In their comparison with the TrioCanu phasing data, the researchers found that the approach has limitations across parts of the genome that are prone to misassembly, Kronenberg explained, including segmental duplications and other regions with poor short-read mapping.

Additional research will also provide a clearer view of FALCON-Phase's ability to phase genomes for organisms with very high or low levels of heterozygosity. For example, Olivier Fedrigo, director of Rockefeller University's Vertebrate Genome Laboratory, noted that excess heterozygosity may be just as problematic in assemblies as genomes with few genetic differences between parents.

"That's not only a problem for FALCON-Phase, it's a problem for every assembly. Every algorithm will have this issue," added Fedrigo.

He is part of an effort called the Vertebrate Genomes Project that aims to produce reference-quality genome assemblies for all vertebrate species using a combination of technologies.

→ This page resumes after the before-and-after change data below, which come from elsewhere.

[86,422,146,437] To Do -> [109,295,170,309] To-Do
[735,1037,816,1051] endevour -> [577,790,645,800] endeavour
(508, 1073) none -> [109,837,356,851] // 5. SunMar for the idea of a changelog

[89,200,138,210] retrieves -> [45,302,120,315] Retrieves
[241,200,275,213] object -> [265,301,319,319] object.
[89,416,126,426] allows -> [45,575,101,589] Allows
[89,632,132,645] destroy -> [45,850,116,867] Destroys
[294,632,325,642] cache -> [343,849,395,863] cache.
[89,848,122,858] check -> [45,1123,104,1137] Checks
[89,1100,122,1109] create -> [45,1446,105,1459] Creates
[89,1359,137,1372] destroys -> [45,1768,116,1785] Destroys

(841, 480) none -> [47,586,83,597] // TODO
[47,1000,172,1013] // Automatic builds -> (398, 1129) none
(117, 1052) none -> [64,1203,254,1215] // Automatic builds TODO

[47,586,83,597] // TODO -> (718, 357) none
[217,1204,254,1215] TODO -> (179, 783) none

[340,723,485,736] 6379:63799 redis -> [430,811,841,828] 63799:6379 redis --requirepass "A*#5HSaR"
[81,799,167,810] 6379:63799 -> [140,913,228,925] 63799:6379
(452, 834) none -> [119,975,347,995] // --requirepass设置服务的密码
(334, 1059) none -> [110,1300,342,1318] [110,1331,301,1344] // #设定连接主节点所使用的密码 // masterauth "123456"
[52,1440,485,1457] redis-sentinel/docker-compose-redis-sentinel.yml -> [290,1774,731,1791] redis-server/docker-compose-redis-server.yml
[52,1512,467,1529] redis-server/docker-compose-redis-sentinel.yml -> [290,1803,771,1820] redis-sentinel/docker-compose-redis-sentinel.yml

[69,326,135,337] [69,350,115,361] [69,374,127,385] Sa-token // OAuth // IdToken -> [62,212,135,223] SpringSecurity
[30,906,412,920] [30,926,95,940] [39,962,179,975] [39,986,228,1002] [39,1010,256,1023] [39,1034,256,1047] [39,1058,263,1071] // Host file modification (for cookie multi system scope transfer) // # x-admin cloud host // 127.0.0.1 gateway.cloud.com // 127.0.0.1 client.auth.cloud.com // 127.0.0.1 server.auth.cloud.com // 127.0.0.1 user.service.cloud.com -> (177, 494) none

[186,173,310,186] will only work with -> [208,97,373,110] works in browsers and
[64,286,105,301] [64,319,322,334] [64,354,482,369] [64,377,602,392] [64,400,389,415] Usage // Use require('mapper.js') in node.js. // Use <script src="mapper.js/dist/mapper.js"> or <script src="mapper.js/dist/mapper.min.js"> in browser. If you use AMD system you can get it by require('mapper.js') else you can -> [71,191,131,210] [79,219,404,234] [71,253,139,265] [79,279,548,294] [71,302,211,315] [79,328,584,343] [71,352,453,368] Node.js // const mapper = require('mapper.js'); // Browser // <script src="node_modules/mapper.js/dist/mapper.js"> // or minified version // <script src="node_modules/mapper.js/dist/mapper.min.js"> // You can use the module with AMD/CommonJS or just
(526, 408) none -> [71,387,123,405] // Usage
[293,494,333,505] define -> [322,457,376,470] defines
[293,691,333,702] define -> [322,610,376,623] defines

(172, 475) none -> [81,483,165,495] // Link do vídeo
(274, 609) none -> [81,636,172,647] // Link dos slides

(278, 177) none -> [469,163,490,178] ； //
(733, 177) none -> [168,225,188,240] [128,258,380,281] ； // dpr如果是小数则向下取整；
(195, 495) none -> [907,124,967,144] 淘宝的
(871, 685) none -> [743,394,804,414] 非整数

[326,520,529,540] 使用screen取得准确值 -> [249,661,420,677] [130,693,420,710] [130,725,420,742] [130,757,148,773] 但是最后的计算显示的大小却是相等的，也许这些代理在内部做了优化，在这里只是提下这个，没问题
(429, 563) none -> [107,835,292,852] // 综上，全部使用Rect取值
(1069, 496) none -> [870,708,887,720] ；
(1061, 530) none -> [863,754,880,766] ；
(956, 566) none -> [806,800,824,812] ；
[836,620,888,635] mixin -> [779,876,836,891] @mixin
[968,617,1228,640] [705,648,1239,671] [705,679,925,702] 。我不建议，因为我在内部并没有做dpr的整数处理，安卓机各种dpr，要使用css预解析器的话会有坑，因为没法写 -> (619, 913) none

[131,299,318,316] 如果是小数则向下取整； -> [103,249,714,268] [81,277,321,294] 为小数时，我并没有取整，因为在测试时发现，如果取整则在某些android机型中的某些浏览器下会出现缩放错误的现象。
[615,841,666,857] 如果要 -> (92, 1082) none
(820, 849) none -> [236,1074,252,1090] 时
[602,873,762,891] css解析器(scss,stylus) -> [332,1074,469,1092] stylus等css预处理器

Fedrigo noted that the VGP team is keen to try FALCON-Phase after learning about it from Kingan during a weekly call with PacBio, particularly since VGP already has data from a cattle trio that can be used to cross-validate the results from the newest phasing method with patterns identified from TrioCanu.

"Part of what we want to do is phasing," he said. "We're already using FALCON-Unzip and we were planning to do the phasing at the end. It looks like, for that approach, they do phasing early on."

"Definitely this is the right direction," Fedrigo added, noting that the VGP researchers have also been working with Phillippy on scaffolding strategies that incorporate Hi-C data directly onto the FALCON-Unzip graph early in the assembly process.

"FALCON-Unzip makes mistakes, so if you apply FALCON-Phase on mistakes made by FALCON-Unzip, you may propagate the mistakes and may not be able to phase accurately," Fedrigo explained. But incorporating the Hi-C data at an earlier stage may mitigate some potential sources of errors.

For their part, investigators at PacBio plan to release a new human genome assembly soon, Kingan noted, and will phase that genome using FALCON-Phase, as well.